Lorsque les CDP rencontrent des cellules infectées par le VIH, voilà ce qui se passe. "La production d’Interféron est régulée par une protéine nommée BST2, située à la surface de la cellule infectée. BST2 a la capacité de se lier et d’activer le récepteur ILT7, qui est situé à la surface des CDP et qui, à son tour, envoie un signal pour cesser la production d’Interféron et ses fonctions défensives (…) BST2 agit également comme un inhibiteur de la production du VIH en retenant les particules virales naissantes à la surface des cellules avant qu’elles puissent se propager. Cependant, le VIH se sert de la protéine virale Vpu pour contrer cette activité antivirale de BST2", a expliqué le docteur Mariana Bego, première auteure de l’étude.

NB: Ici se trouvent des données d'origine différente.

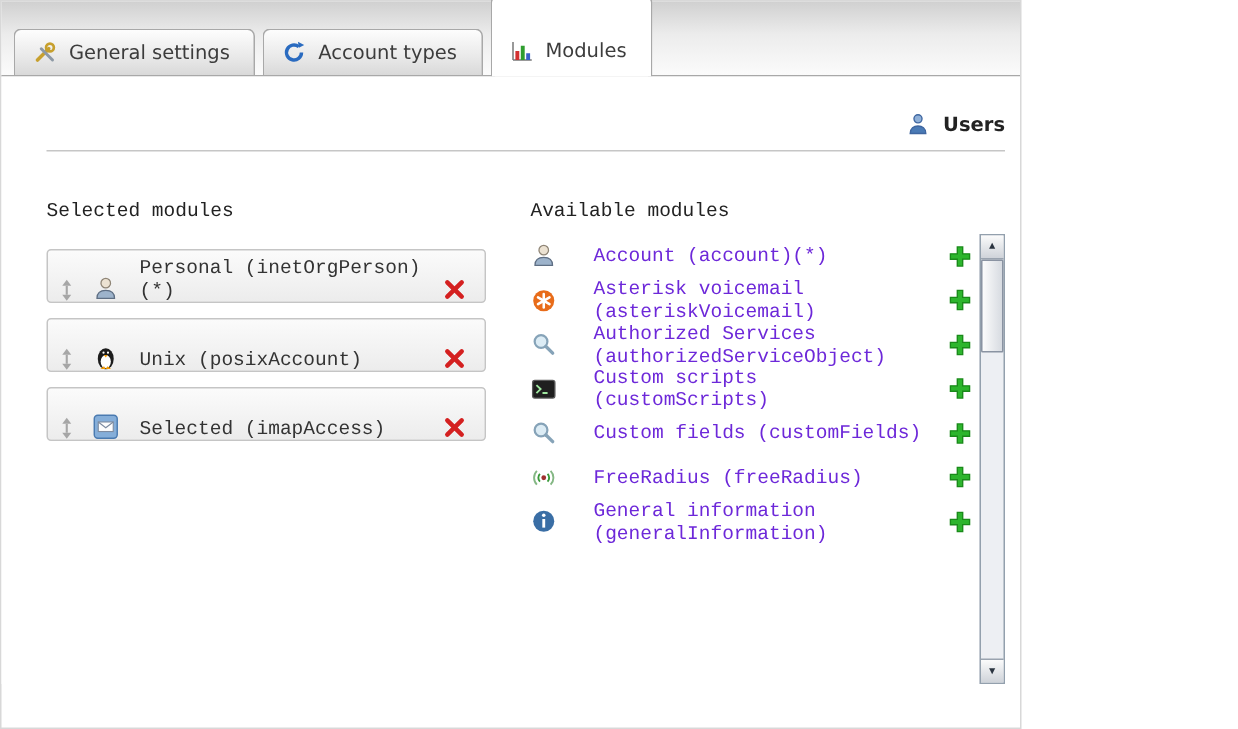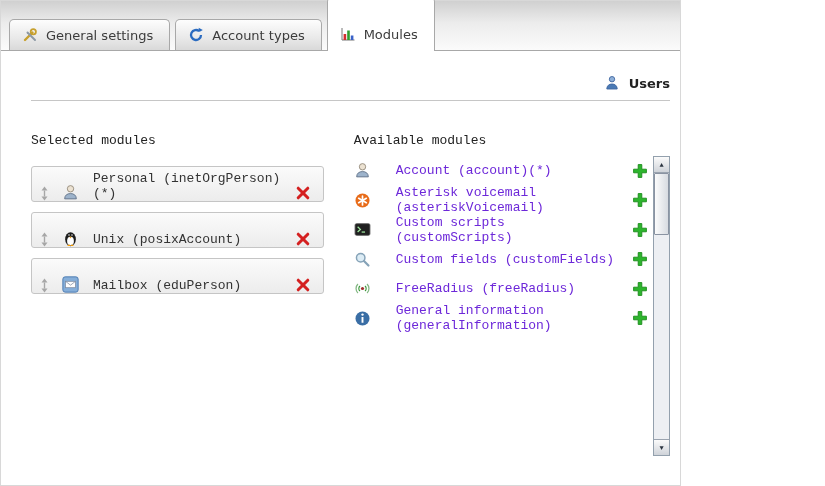"Authorized Services" div.avail-row { html: none -> <div> <span> <svg> <circle></circle> <line></line> </svg> </span> <span>Authorized Services (authorizedServiceObject)</span> <span> <svg> <path></path> </svg> </span> </div> }
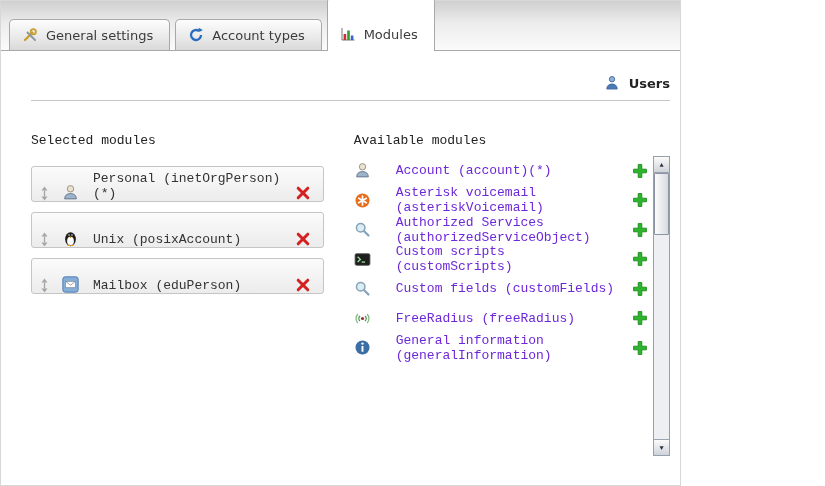"Mailbox (eduPerson)" span.sel-label { text: Mailbox (eduPerson -> Selected (imapAccess }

"Grâce à cette étude, nous avons découvert un mécanisme unique selon lequel le VIH exploite le processus régulateur entre BST2 et ILT7 afin de limiter la réponse antivirale, permettant ainsi au virus de se disséminer (…) Nous avons trouvé que le VIH, par l’entremise de Vpu, profite du rôle joué par BST2 en conservant sa capacité d’activer ILT7 et de limiter la production d’Interféron tout en neutralisant son activité antivirale sur la production du VIH", a ajouté le docteur Bego.

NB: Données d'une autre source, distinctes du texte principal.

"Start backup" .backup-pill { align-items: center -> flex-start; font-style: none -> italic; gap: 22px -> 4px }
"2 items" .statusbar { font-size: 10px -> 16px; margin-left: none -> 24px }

"L’espoir d’une guérison définitive et d’un vaccin efficace est entravé par la formidable propension du VIH à perturber les défenses de l’hôte et à persister dans un petit nombre de réservoirs malgré la thérapie antirétrovirale. Nos résultats peuvent fournir des outils pour rétablir les réponses antivirales pendant les premiers stades de l’infection. En bloquant l’action de Vpu, nous pourrions prévenir la multiplication et la propagation précoce du virus tout en permettant aux CDP (cellules dendritiques plasmacytoïdes) de déclencher une réponse antivirale efficace. Nous croyons que ces interventions pendant la période initiale de l’infection limiteraient le développement et la complexité des réservoirs viraux, ce qui semble nécessaire pour obtenir une rémission prolongée du VIH", a expliqué le Dr Cohen.

Les résultats de l’étude ont été présentés le 21 juillet à Vancouver dans le cadre de la 8e conférence de l’IAS sur la pathogenèse, le traitement et la prévention du VIH (IAS Conference on HIV Pathogenesis, Treatment and Prevention).